Social activities: Culture centers, cooking classes, ikebana classes, tea ceremony, voluntary jobs, sport festivals, cultural festivals, etc.

Food: Traditional food is healthy; mild seasoning; rice, vegetables, and seafood are essential.

Expat community: Most bigger cities have foreign communities.

Dating scene: It’s better to be a part of a community if you want to meet someone.

Travel opportunities: There are many beautiful places to visit, such as Tokyo, Osaka, Kyoto and also the beautiful islands of Okinawa in the south.

COUNTRY INFORMATION - BUDGET

What are your monthly expenses?

Rent: 70,000 yen for a three room apartment plus utilities, approx. $640 USD

Food: 30,000 yen for one person, approx. $275 USD

Social activities: Going out can get quite expensive, especially in the big cities like Tokyo. However, this depends on your lifestyle.

Transportation: A monthly pass for bus and subway usually costs around 10,000 yen ($90 USD).

Phone: 5,000 yen for a data plan, approx. $45 USD.

Travel: If you do not have a Japan Rail Pass, a ride on the Shinkansen bullet train will be 13,620 yen one way. Domestic flights are very affordable.

How would you describe your standard of living?

Comfortable.

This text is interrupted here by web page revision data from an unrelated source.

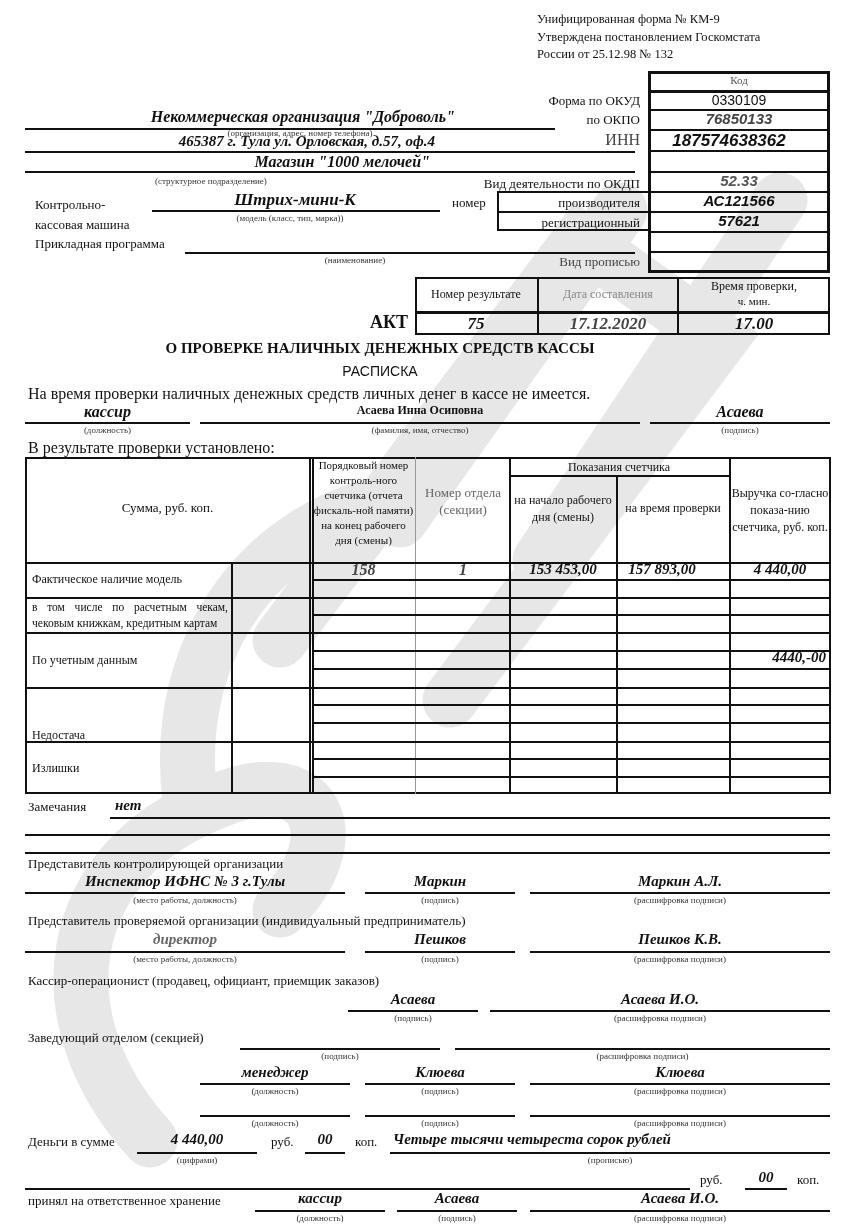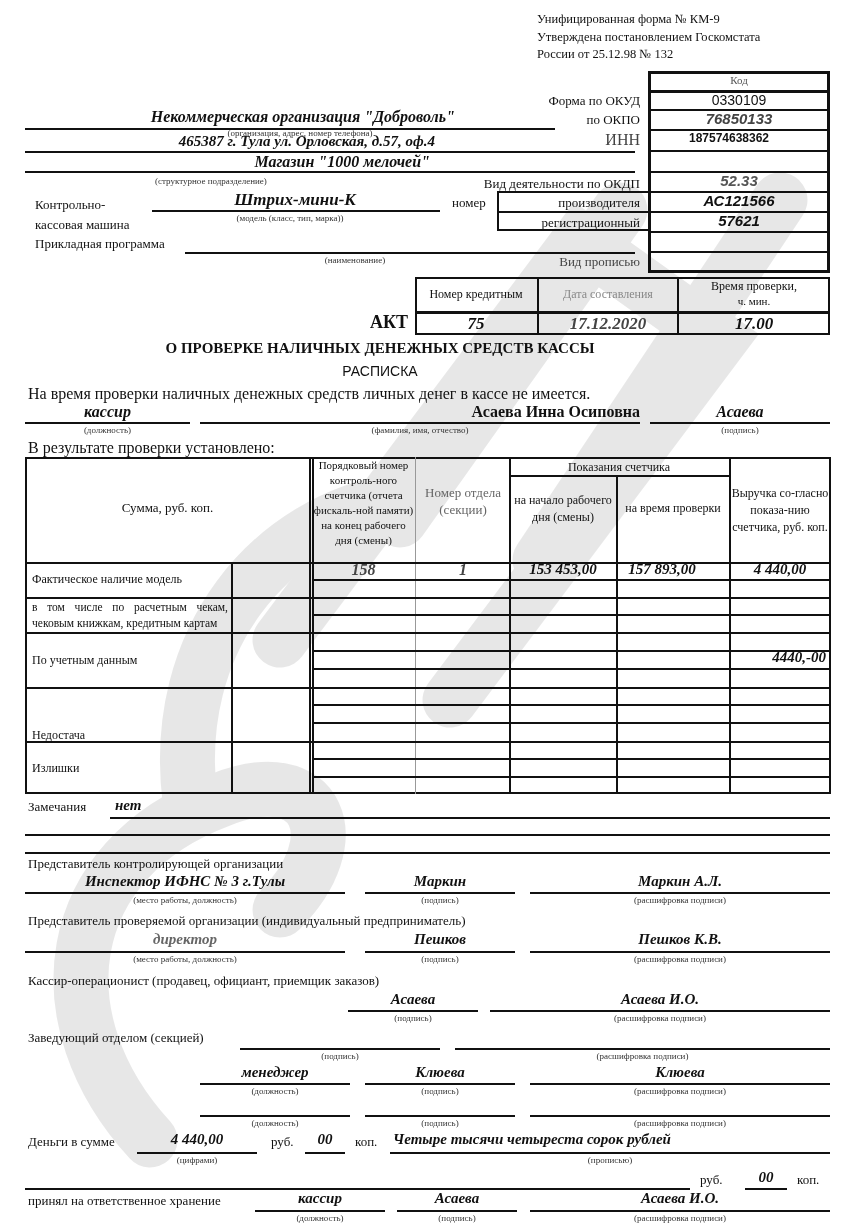--- a/index.html
+++ b/index.html
@@ -52,7 +52,7 @@
 <div class="abs right lbl" style="left:480px;top:112px;width:160px;">по  ОКПО</div>
 <div class="abs center sans" style="left:651px;top:110px;width:176px;font-size:15px;font-weight:bold;font-style:italic;color:#444;">76850133</div>
 <div class="abs right" style="left:480px;top:131px;width:160px;font-size:16px;color:#444;">ИНН</div>
-<div class="abs center sans" style="left:651px;top:131px;width:156px;font-size:12px;font-weight:bold;">187574638362</div>
+<div class="abs center sans" style="left:651px;top:131px;width:156px;font-size:17px;font-weight:bold;font-style:italic;">187574638362</div>
 <div class="abs right lbl" style="left:420px;top:176px;width:220px;">Вид  деятельности  по  ОКДП</div>
 <div class="abs center sans" style="left:651px;top:172px;width:176px;font-size:15px;font-weight:bold;font-style:italic;color:#555;">52.33</div>
 

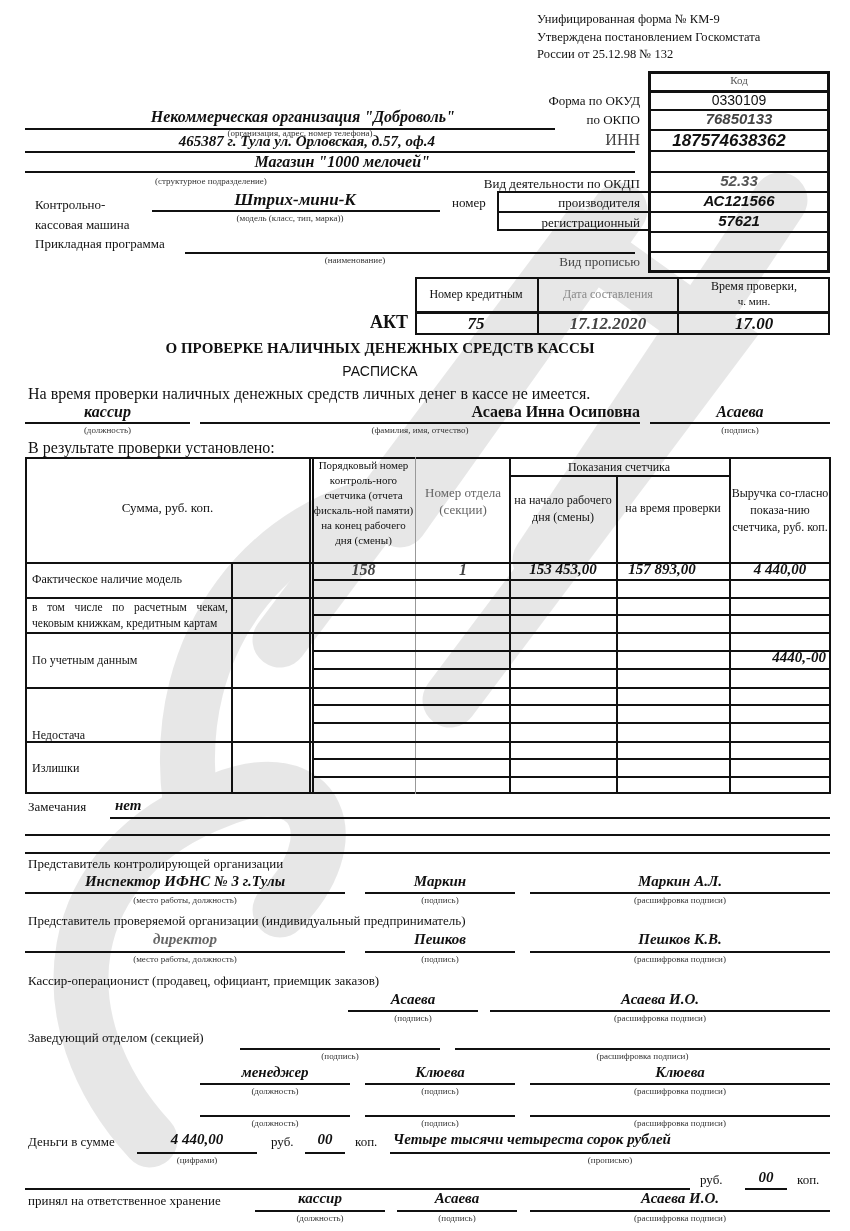--- a/index.html
+++ b/index.html
@@ -90,7 +90,7 @@
 <div class="hl" style="left:415px;top:311px;width:415px;border-top-width:3px;"></div>
 <div class="vl" style="left:537px;top:277px;height:58px;"></div>
 <div class="vl" style="left:677px;top:277px;height:58px;"></div>
-<div class="abs center" style="left:415px;top:287px;width:122px;font-size:12px;">Номер кредитным</div>
+<div class="abs center" style="left:415px;top:287px;width:122px;font-size:12px;">Номер результате</div>
 <div class="abs center" style="left:539px;top:287px;width:138px;font-size:12px;color:#888;">Дата составления</div>
 <div class="abs center" style="left:679px;top:279px;width:150px;font-size:12px;">Время проверки,</div>
 <div class="abs center" style="left:679px;top:295px;width:150px;font-size:11px;">ч. мин.</div>

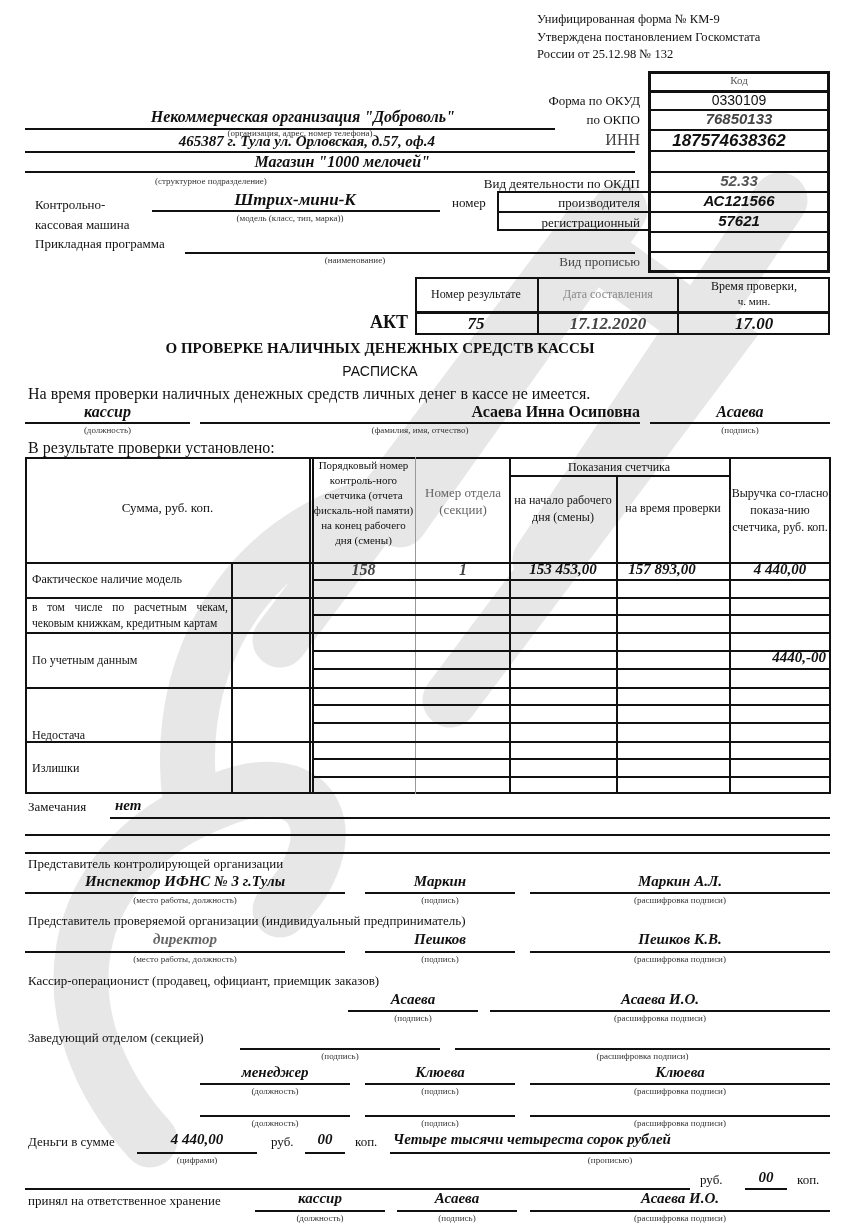--- a/index.html
+++ b/index.html
@@ -106,7 +106,7 @@
 <div class="abs center val" style="left:25px;top:403px;width:165px;font-size:16px;">кассир</div>
 <div class="line" style="left:25px;top:422px;width:165px;"></div>
 <div class="abs center small" style="left:25px;top:425px;width:165px;">(должность)</div>
-<div class="abs center" style="left:200px;top:403px;width:440px;font-size:16px;font-weight:bold;text-align:right;">Асаева Инна Осиповна</div>
+<div class="abs center" style="left:200px;top:403px;width:440px;font-size:12px;font-weight:bold;">Асаева Инна Осиповна</div>
 <div class="line" style="left:200px;top:422px;width:440px;"></div>
 <div class="abs center small" style="left:200px;top:425px;width:440px;">(фамилия, имя, отчество)</div>
 <div class="abs center val" style="left:650px;top:403px;width:180px;font-size:16px;">Асаева</div>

Teachers in Japan are able to save quite a lot from their salary every month, but the cost of living in Japan has also risen in recent years.

In your opinion, how much does someone need to earn in order to live comfortably?

It depends on the place (Tokyo is super expensive, but I haven’t lived there), but as a student, 100 thousand yen (approx. $915 USD) is enough. An average English teacher’s salary is about 250 thousand (approx. $2,295 USD) which is enough for savings, too.

What advice would you give someone planning or considering teaching abroad?

Make sure you get familiar with the culture of the country you want to stay in beforehand as much as possible, in order to reduce the intensity of a possible culture shock. It is also a good idea to talk to people who have lived there. Learn about facilities, opportunities to make the best out of your stay, and possible risks, so that you don’t find yourself in trouble.